REQUIREMENT:
Show each line of the records below where the word "times" occurs.

SUPPLIED DATA:
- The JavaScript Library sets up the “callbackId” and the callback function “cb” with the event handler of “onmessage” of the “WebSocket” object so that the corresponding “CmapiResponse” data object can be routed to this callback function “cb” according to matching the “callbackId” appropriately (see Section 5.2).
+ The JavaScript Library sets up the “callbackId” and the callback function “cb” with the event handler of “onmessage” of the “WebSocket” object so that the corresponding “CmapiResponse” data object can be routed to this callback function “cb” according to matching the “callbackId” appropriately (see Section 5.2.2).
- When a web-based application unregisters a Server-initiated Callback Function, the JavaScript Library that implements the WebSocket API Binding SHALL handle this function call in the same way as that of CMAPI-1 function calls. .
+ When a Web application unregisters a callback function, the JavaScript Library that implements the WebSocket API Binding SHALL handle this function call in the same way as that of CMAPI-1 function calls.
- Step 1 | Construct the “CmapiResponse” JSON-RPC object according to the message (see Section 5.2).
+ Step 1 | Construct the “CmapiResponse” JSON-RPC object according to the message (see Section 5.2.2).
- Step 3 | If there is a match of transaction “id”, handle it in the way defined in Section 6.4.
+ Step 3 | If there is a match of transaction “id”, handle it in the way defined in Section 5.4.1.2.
...
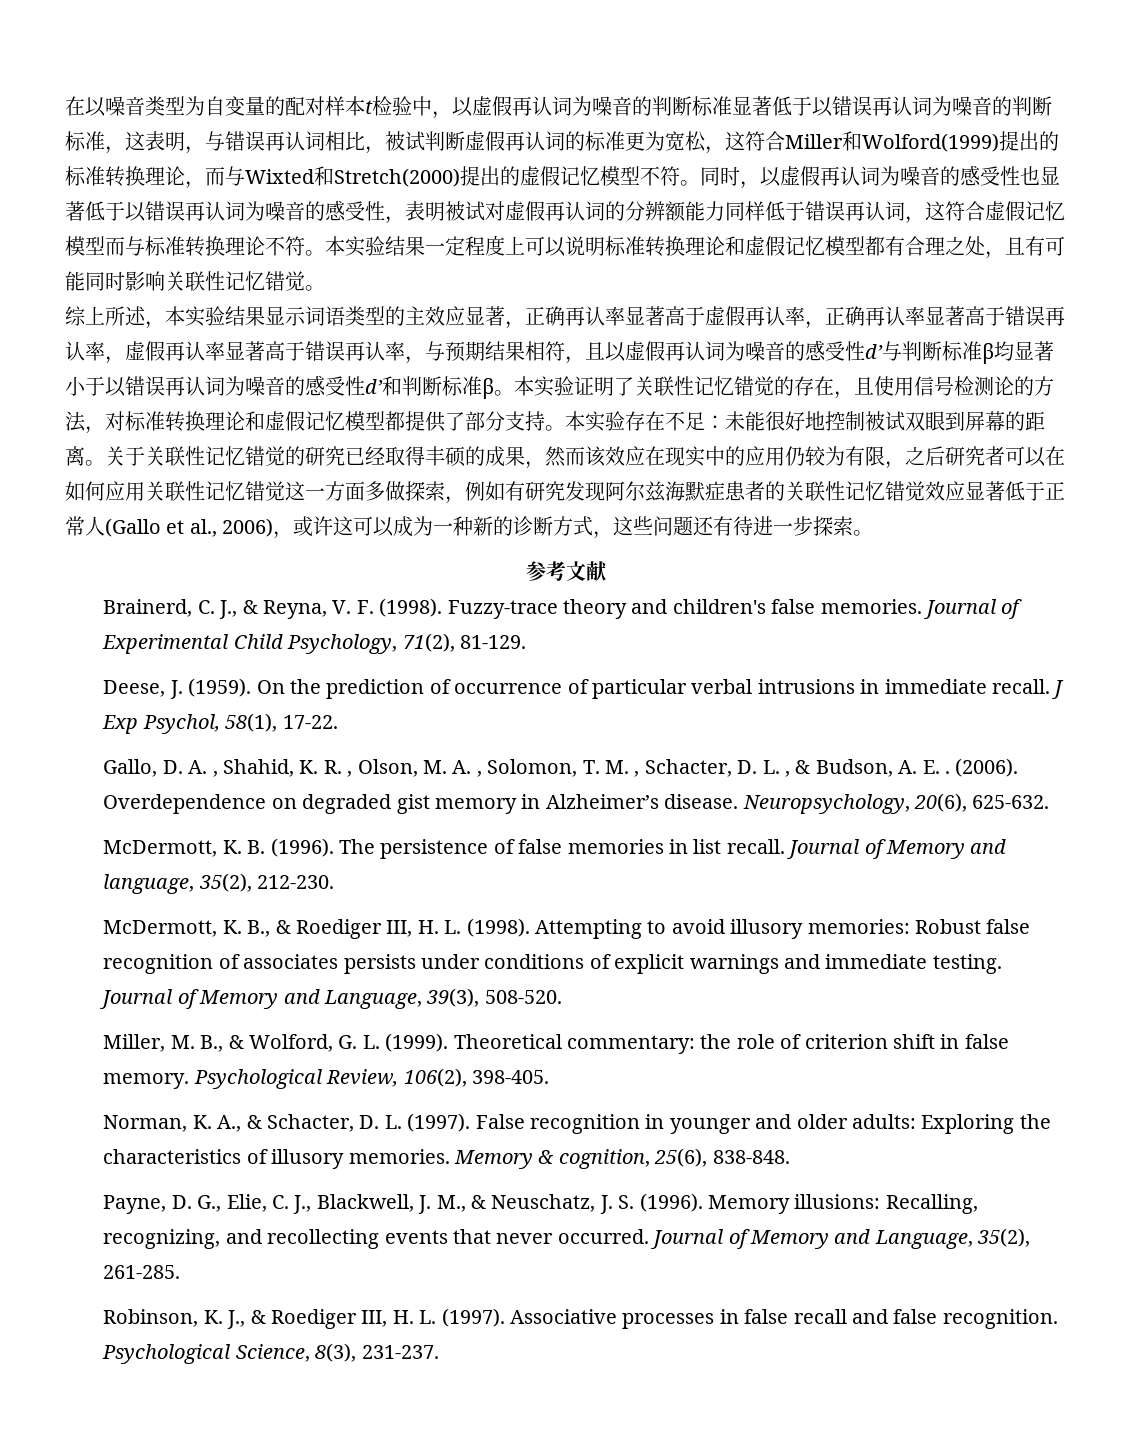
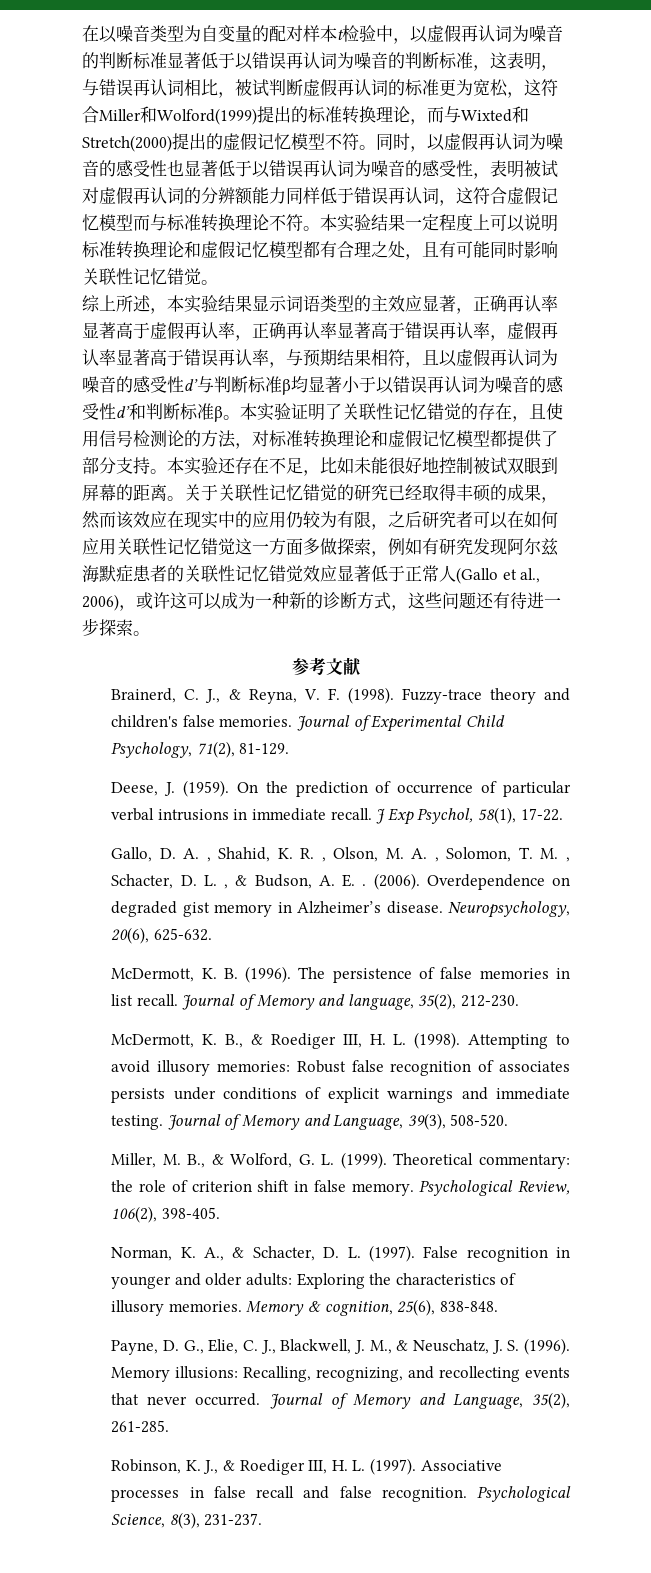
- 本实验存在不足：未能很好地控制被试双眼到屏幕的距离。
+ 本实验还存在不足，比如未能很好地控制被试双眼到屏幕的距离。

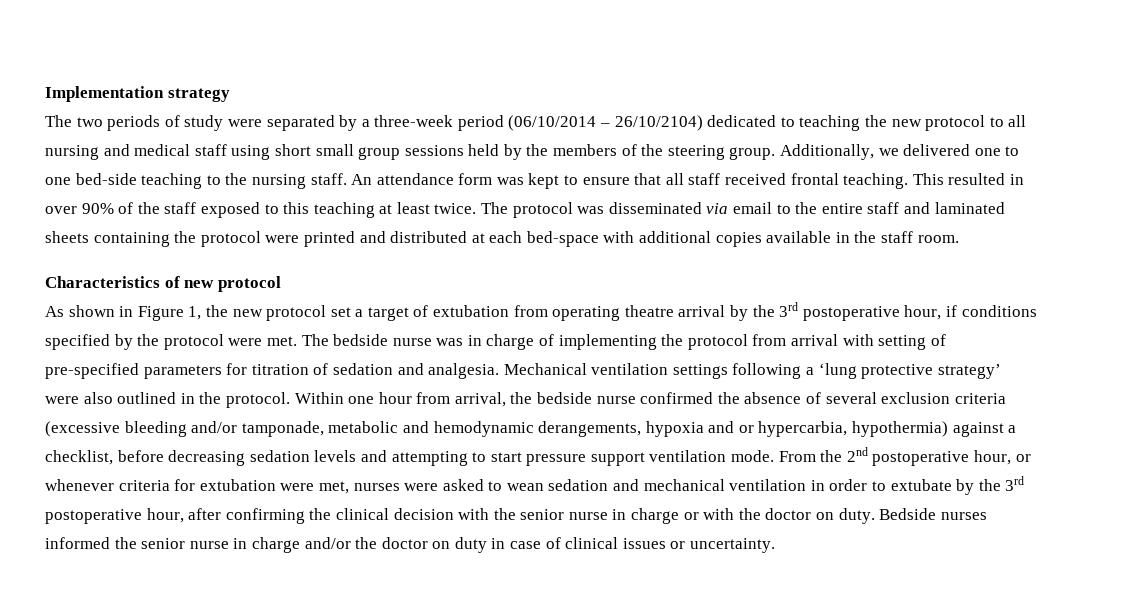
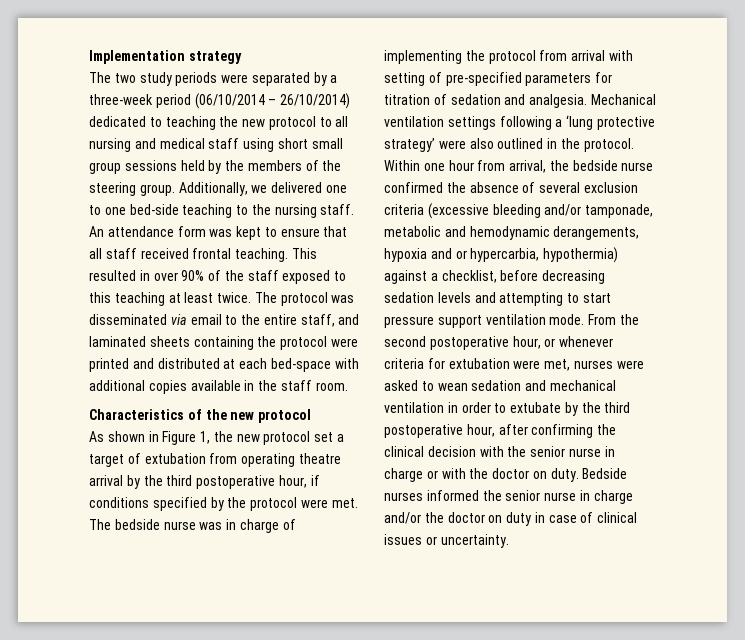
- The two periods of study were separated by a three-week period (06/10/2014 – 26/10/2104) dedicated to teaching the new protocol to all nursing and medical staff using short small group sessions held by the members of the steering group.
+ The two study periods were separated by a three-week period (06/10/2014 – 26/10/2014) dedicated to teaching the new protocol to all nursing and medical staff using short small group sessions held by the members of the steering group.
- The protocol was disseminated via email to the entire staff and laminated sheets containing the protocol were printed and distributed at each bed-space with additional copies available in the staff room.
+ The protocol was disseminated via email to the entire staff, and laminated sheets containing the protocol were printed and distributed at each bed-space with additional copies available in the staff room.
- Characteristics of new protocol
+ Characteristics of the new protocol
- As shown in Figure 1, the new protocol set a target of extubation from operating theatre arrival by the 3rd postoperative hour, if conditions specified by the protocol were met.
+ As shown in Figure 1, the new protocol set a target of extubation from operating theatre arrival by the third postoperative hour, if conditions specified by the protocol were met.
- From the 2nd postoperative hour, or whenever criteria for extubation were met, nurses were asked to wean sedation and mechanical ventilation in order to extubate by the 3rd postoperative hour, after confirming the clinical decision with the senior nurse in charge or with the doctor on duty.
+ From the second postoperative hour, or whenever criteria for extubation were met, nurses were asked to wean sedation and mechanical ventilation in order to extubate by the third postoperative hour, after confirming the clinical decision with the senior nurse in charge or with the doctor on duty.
--
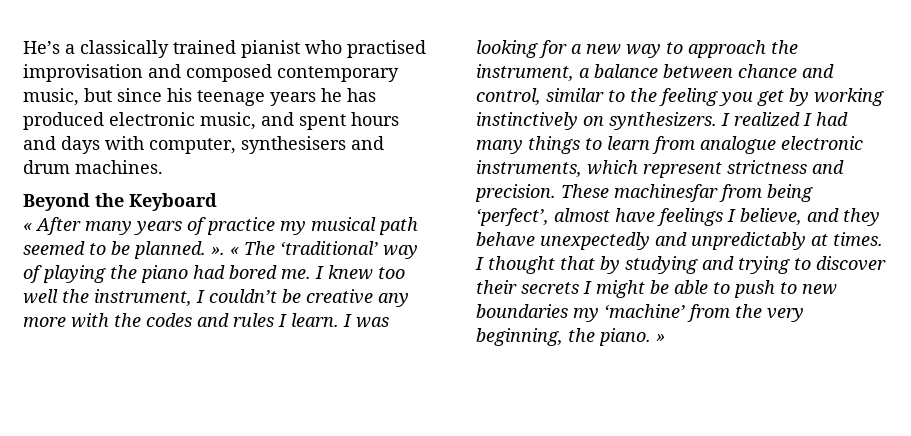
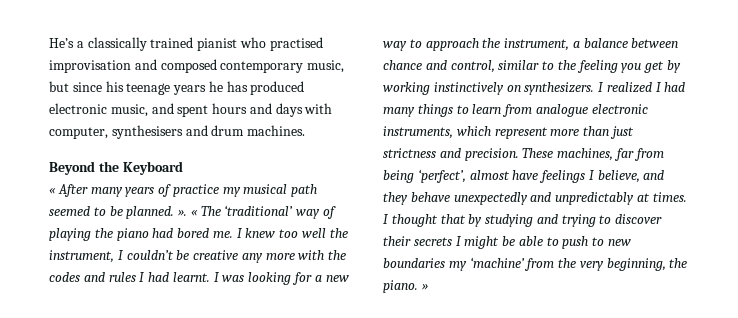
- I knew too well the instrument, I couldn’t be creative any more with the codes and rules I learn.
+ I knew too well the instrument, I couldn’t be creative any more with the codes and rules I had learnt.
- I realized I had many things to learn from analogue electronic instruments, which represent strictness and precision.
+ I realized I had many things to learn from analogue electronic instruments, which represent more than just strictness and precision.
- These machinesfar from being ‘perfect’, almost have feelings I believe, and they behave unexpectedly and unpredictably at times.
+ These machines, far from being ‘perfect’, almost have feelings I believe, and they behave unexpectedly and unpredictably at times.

PROBLEM SOLUTION:
- These machinesfar from being ‘perfect’, almost have feelings I believe, and they behave unexpectedly and unpredictably at times.
+ These machines, far from being ‘perfect’, almost have feelings I believe, and they behave unexpectedly and unpredictably at times.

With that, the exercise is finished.